Making Friends on the Trail: Long Trail Day 7
Unfortunately, day seven begins with me locking both Dobby and myself out of our hotel room when I take him for a walk. The door locks automatically when I pull it shut, the key and my just-poured cup of Green Mountain coffee inconveniently inside. I am wearing a short-sleeve shirt and shorts and Dobby has on no jacket at all while the temperature hovers around 40 degrees. We go sit by the dryer vent next to the front office of the Sunrise Motor Inn until it opens, thankfully, 15 minutes later.
I pay for a taxi to take us back to the trail head, a $40 ride. The driver tells me there is a $10 additional base fee for the ride, that he apologizes and his boss should have told me when I called. While I could have called the owner of the company to confirm, I choose to believe the driver is truthful while internally griping over the outlandish cab fare.
The day is crisp and cloudy; I am well-rested and Dobby is no longer limping. I have a spring in my step as I anticipate the second section of my thru-hike.
The first few miles take us up a forest road. I can’t get over the colors of the leaves and make slow progress, finding a photo opportunity around every bend in the trail. We cross a few bridges and then begin the ascent up Whiteface Mountain. The climb is another scramble; we earn our way to the summit.
As we approach the top of the mountain, Dobby surges ahead. I hear a surprised exclamation from through the trees up ahead and yell, “He’s friendly!” to the unsuspecting hiker.
Once I catch up, I introduce myself to Jon, another southbounder who I learn started the trail the day after I did. We decide to hike together, though I experience some trepidation over whether I will be able to keep up. Instead, I lead the way, quickly discovering talking is effortless, and we have much in common. The day flies by as we descend Whiteface, go up and over Madonna Peak, and arrive at Sterling Pond Shelter by 3 p.m.
Shortly before reaching the shelter, Jon’s friend Sarah meets us traveling in the opposite direction. She has come to spend the weekend on trail. Jon drops his pack off in the shelter and they head back up the mountain so she can take in the view from the peak.

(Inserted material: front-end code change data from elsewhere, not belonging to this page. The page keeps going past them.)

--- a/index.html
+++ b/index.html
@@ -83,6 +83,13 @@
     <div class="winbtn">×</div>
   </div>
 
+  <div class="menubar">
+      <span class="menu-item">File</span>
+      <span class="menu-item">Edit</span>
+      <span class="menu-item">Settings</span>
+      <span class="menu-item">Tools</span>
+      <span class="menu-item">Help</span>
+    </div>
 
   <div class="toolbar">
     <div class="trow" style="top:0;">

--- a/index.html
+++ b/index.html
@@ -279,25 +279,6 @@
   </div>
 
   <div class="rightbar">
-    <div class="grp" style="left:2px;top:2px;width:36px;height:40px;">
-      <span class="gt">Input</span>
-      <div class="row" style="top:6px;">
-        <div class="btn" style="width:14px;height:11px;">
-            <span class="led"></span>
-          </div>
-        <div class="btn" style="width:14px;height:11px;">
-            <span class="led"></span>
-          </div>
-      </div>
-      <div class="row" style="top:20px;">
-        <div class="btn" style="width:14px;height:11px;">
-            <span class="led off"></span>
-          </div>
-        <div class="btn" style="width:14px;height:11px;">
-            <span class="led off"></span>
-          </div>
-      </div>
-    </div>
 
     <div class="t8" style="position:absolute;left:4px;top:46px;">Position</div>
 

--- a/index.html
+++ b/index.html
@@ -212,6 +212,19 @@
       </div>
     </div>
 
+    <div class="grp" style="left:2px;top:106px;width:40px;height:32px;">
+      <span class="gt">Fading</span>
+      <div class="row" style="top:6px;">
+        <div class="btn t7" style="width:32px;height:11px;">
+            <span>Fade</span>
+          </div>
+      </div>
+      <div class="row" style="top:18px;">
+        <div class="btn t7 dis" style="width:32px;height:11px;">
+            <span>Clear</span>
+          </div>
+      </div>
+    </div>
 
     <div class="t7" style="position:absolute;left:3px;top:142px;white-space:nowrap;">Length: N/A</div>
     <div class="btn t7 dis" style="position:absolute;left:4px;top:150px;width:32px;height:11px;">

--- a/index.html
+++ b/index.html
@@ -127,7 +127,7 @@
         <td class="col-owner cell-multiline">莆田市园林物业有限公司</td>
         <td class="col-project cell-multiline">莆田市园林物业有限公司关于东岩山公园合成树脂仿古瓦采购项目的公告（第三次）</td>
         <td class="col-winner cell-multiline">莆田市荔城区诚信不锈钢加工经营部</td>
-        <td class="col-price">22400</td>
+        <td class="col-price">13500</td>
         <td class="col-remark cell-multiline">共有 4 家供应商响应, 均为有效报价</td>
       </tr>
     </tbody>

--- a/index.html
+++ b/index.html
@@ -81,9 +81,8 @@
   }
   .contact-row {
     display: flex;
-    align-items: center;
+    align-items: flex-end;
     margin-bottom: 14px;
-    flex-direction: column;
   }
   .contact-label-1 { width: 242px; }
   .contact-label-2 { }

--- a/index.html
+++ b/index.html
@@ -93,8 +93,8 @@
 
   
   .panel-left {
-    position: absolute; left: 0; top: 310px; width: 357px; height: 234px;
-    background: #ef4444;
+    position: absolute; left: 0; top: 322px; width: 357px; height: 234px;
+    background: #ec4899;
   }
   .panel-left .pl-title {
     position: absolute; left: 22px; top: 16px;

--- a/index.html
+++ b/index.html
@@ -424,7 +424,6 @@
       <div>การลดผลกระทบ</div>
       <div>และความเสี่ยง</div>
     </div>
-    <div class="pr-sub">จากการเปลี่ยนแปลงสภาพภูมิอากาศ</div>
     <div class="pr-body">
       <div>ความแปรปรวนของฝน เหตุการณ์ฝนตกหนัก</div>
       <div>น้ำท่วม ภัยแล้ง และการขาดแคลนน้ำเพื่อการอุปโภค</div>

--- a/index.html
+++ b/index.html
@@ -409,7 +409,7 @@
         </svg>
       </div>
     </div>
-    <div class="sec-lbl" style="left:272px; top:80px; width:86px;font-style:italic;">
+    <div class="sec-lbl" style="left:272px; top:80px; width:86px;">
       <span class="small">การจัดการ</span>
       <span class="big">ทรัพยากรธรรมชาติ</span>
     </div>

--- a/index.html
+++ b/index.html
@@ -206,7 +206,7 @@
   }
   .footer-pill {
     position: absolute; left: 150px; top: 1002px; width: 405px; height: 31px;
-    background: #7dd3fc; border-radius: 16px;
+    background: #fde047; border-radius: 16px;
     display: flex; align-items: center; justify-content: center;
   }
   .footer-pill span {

Sterling Pond Shelter sits atop a bluff overlooking Sterling Pond. I meet Steve, an older northbounder with an affable presence. We sit at the picnic table talking until John and Sarah return some time later. Some of the Long Trail shelters have caretakers. These shelters charge a small fee, usually $5, to spend the night. We meet Sterling Pond’s GMC caretaker, Michael. He spent the first part of his summer building a new shelter and privy farther south along the trail.
We all sit at the picnic table in the shelter, shoulder to shoulder in the nippy evening air. The nights are noticeably chillier than when I started the trail. We cook our dinners. There is little room on the table between all of our stoves, fuel, and food bags that have seemingly exploded. The conversations are entertaining and unbelievably easy.
There is a magic in the trail. People of different ages and backgrounds meet randomly in a place and time and almost immediately find kinship. This will not be the first time I witness such mystical meetings, but this became one of my absolute favorite memories from the trail.